Se quedaron en silencio, escuchando el viento entre los árboles.

La mañana siguiente fue más dura. El cielo se nubló y comenzó a lloviznar. El frío era más intenso, y el sendero, cada vez más empinado. El bosque parecía más denso, más salvaje. A media tarde, Eleanor notó huellas frescas en el barro.

—¿Viste eso? —preguntó.

Lillian asintió. Se agachó y tocó la huella con los dedos.

—Hombres varios. Hace poco.

Eleanor sintió el corazón acelerarse.

—¿Bandidos?

—O soldados. Pero si fueran ingleses, ya nos habrían alcanzado.

No sabían que al otro lado del bosque, los ojos de alguien más ya las observaban.

En lo alto de una colina, oculto tras los árboles, un grupo de hombres las había divisado desde hacía horas. Cinco bandidos, armados con dagas y arcos, curtidos por el robo y la guerra.

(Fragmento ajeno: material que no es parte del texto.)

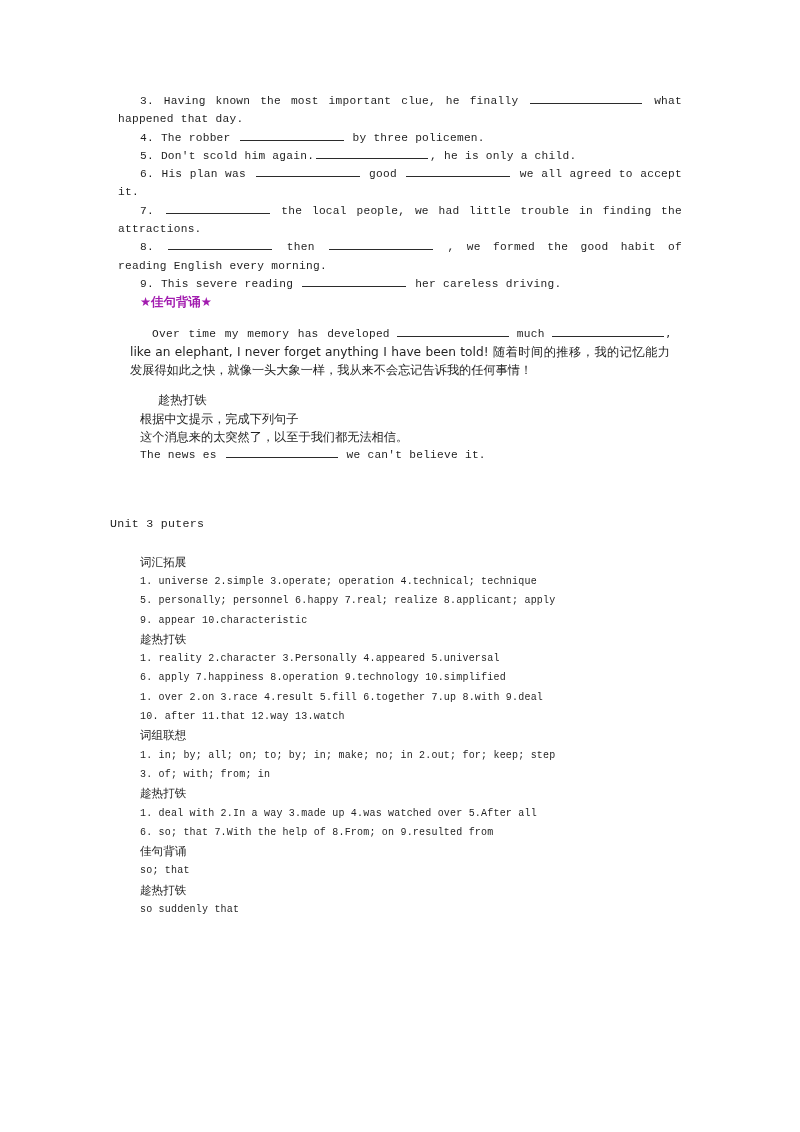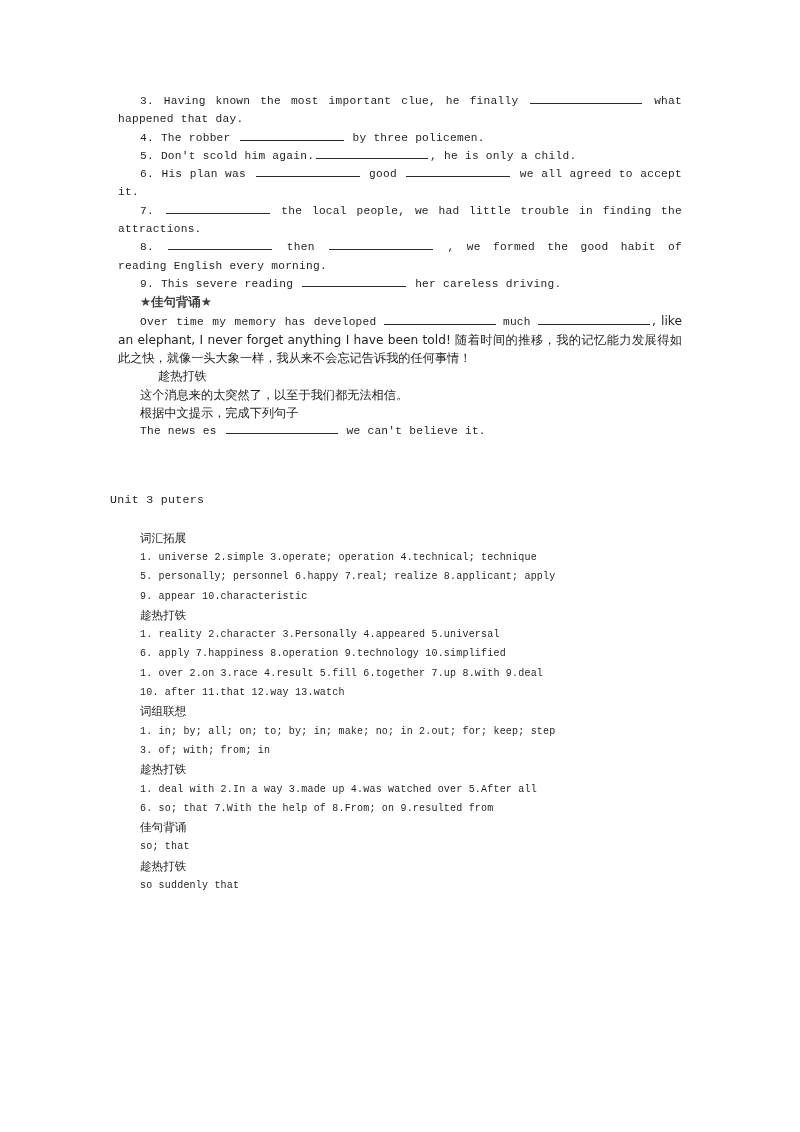--- a/index.html
+++ b/index.html
@@ -46,21 +46,21 @@
     font-family: "DejaVu Sans", "Liberation Sans", sans-serif;
     font-size: 12.2px;
     line-height: 18.3px;
     margin: 0;
     color: #1f1f1f;
   }
   .cn-mix {
     font-family: "DejaVu Sans", "Liberation Sans", sans-serif;
     font-size: 12.2px;
     line-height: 18.3px;
-    margin: 0;
+    margin: 12px;
     color: #1f1f1f;
     text-align: justify;
     text-align-last: left;
   }
 
   
   .blank {
     display: inline-block;
     border-bottom: 1px solid #2b2b2b;
     vertical-align: baseline;
@@ -96,21 +96,21 @@
     line-height: 19.3px;
     margin: 0;
     color: #1f1f1f;
   }
   .star-head {
     font-family: "DejaVu Sans", "Liberation Sans", sans-serif;
     font-size: 12.4px;
     line-height: 18.3px;
     margin: 0;
     font-weight: 600;
-    color: #404040;
+    color: #a21caf;
     padding-left: 22px;
   }
   .sub-indent { padding-left: 40px; }
   .pad22 { padding-left: 22px; }
 </style>
 </head>
 <body>
 
 <div class="page">
   <div class="content">
@@ -171,22 +171,22 @@
       <p class="star-head">★佳句背诵★</p>
 
       <p class="cn-mix indent">
         <span class="en">Over time my memory has developed</span>
         <span class="blank b-lg"></span>
         <span class="en">much</span>
         <span class="blank b-lg"></span><span>, like an elephant, I never forget anything I have been told! 随着时间的推移，我的记忆能力发展得如此之快，就像一头大象一样，我从来不会忘记告诉我的任何事情！</span>
       </p>
 
       <p class="cn sub-indent">趁热打铁</p>
+      <p class="cn pad22">根据中文提示，完成下列句子</p>
       <p class="cn pad22">这个消息来的太突然了，以至于我们都无法相信。</p>
-      <p class="cn pad22">根据中文提示，完成下列句子</p>
 
       <p class="en indent">
         <span>The news es</span>
         <span class="blank b-lg"></span>
         <span>we can't believe it.</span>
       </p>
     </div>
 
     <div class="gap-lg"></div>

—Parecen nobles venidas a menos —murmuró uno. ¿Visteis los anillos?

—Y esas botas no son de campesinas —dijo otro, lamiéndose los labios.

El que parecía el líder sonrió con malicia.

—Esperad a que bajen la guardia. Cuando estén en el claro, las tomamos. Sin matarlas… si se portan bien.

Eleanor y Lillian no sabían que el bosque estaba a punto de cerrarse sobre ellas. Que su travesía no solo las llevaría a tierra de escoceses… sino al umbral del peligro más oscuro.

Lo que tampoco sabían era que, al mismo tiempo, un jinete se acercaba por un camino paralelo. Uno que acabaría uniéndose al suyo… de forma violenta e inesperada.